NASA has started its mission to discover if Jupiter’s icy moon Europa could potentially harbour an ocean teeming with alien life.
The agency has selected nine science instruments for the trip, which is a follow-up to the Galileo mission that yielded strong evidence that Europa is harbouring an ocean beneath a frozen crust of unknown thickness.
Europa is around the same size as Earth’s moon and if it is concealing an icy sea under its crust, the body could have more than twice as much water as Earth. With abundant salt water, a rocky sea floor and the energy and chemistry from tidal heating, Europa could turn out to be the best place in the Solar System to look for alien life.
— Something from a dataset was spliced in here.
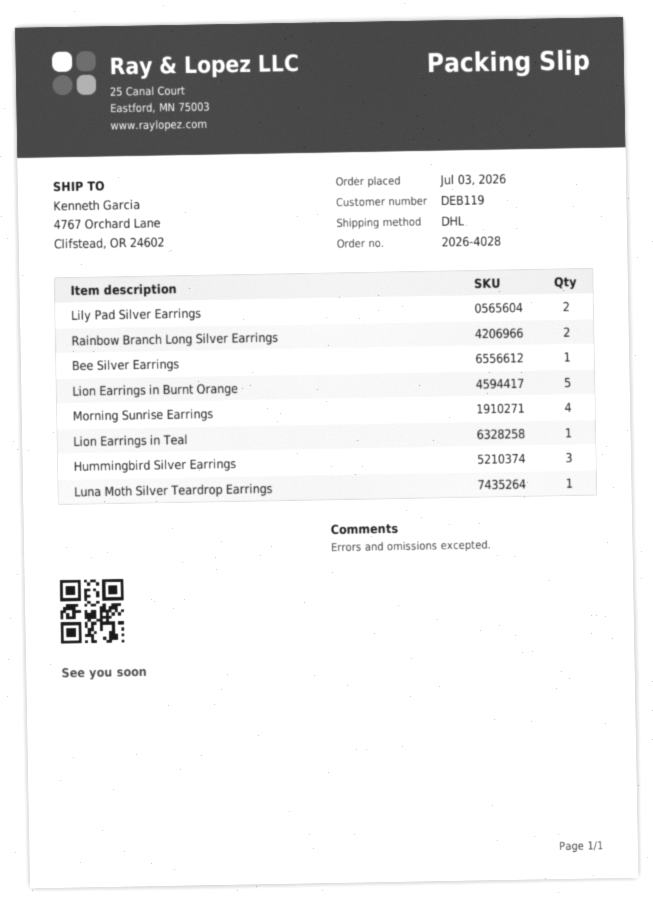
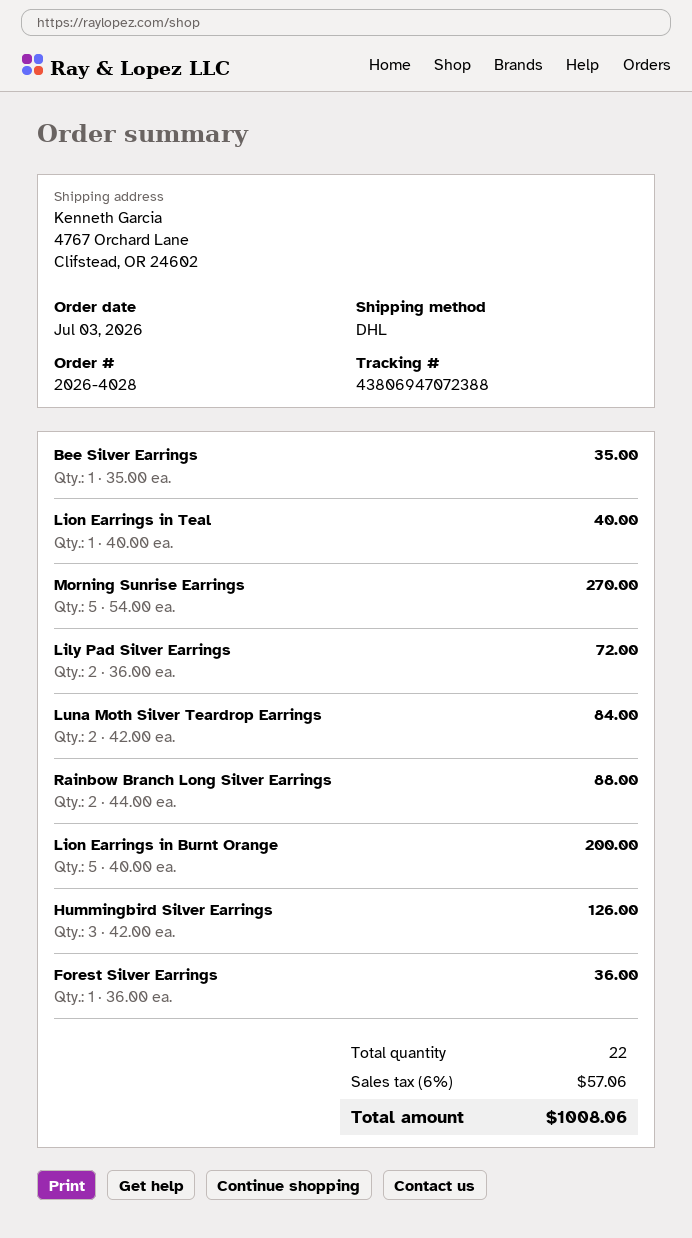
Morning Sunrise Earrings: 4 -> 5
Luna Moth Silver Teardrop Earrings: 1 -> 2
Forest Silver Earrings: none -> 1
“Europa has tantalized us with its enigmatic icy surface and evidence of a vast ocean, following the amazing data from 11 flybys of the Galileo spacecraft over a decade ago and recent Hubble observations suggesting plumes of water shooting out from the moon,” said John Grunsfeld, associate administrator for NASA’s Science Mission Directorate, in a statement.
“We’re excited about the potential of this new mission and these instruments to unravel the mysteries of Europa in our quest to find evidence of life beyond Earth.”
President Barack Obama and NASA announced the mission to Europa as a priority back in February, because it’s seen by many astrobiologists as the best place to look for life beyond Earth. The agency’s fiscal year 2016 budget included a request for $30m to develop a new spacecraft visit to the icy moon.